Patience in Love Relationships
They say patience is a virtue. Yet it’s a virtue that doesn’t come to most of us with ease. Well, my friends, patience and love go hand in hand. What better way to develop patience than through the bond of a loving relationship?
We all recognize that relationships challenge us to understand, tolerate, and accept another person. But the truth is that relationships serve an even more important purpose. Relationships allow us to know and improve ourselves, to build on the foundation that we have as an individual. To have patience in love is not optional, unless of course the love isn’t meant to last. In that case, one may question if it was every really love in the first place.
A healthy relationship is one in which we spend less time trying to reconstruct our partners and more time looking inward to bring our own personal best to the relationship. If we lack patience, for example, there is no better way to develop that virtue within us than through a commitment to another human being. Remember, love IS patient.
You may hate the way he leaves the toilet seat up, but he seems incapable of remembering to put it down. You want to scream each time she leaves makeup all over the counter, yet you face it every single morning.
You know that patience is a virtue, but it’s clearly not one you’ve wrapped your mind around. So, instead of committing to developing patience within yourself, you commit to trying to change the one you love. Why should you work on yourself, when he or she can just change? This is where relationships begin to unravel. However, this is also the point at which you can work on becoming a better you.
The Patience and Love Connection
Even in the most loving, committed and healthy relationships; each day brings us face to face with things that we’d rather live without. Over time, the simplest of these annoyances from your spouse or significant other becomes irritating beyond your wildest dreams. Anger, frustration, resentment—so many negative feelings begin to set in. Yet, you have a choice. You either allow impatience to get the best of you, making you miserable and ruining any chance of a lasting, healthy relationship OR you get over it.

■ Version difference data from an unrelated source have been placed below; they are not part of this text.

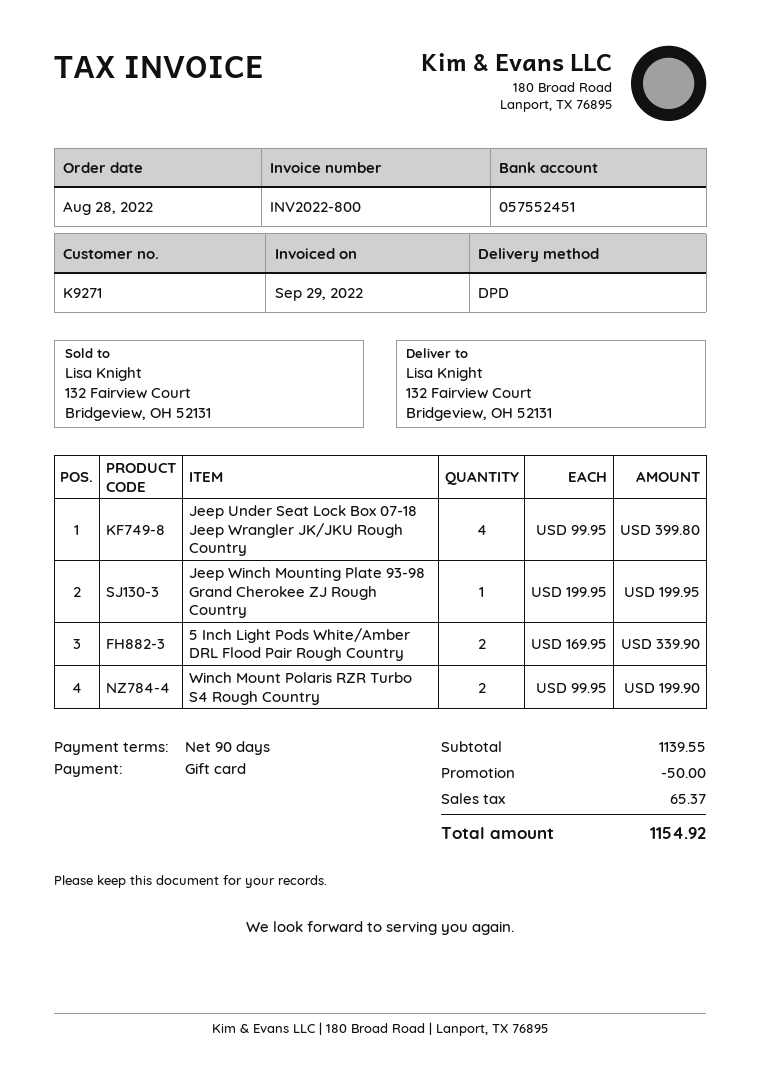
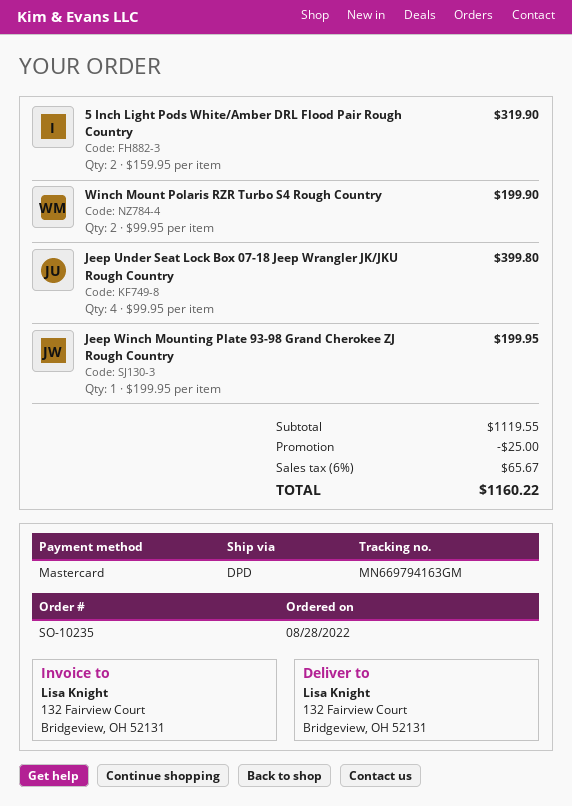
payment method: gift card -> Mastercard
5 Inch Light Pods White/Amber DRL Flood Pair Rough Country: 2 x 169.95 = 339.90 -> 2 x 159.95 = 319.90
subtotal: 1139.55 -> 1119.55
discount: 50.00 -> 25.00
tax: 65.37 -> 65.67
total: 1154.92 -> 1160.22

These days, many people walk away without accepting the challenge of developing patience in love relationships. When faced with this great opportunity for personal growth, too many of us turn the focus outward. The result? Relationships deficient in patience and love end in breakups, heartache, separation and divorce.
If you’re thinking you have enough love to outweigh the need for patience, think again. Love is patience. Patience is love. Patience and love go together, creating a healthy relationship like hydrogen and oxygen create water (H2O). To separate patience and love is to separate lovers from their oneness, leaving behind individuals unable to truly love at all.
Change is hard, developing patience is hard, and becoming a better person is hard. Nonetheless, people expect these things from each other. And when they are not satisfied with their mate’s progress, many choose to give up instead of developing and improving themselves.
The choice to give up or to get over it will always be there. However, it’s important to know the price of these decisions. In giving up on a relationship, many times you inadvertently give up on yourself. In getting over it, you can save your relationship; but even more importantly, you can develop into a more patient and loving human being.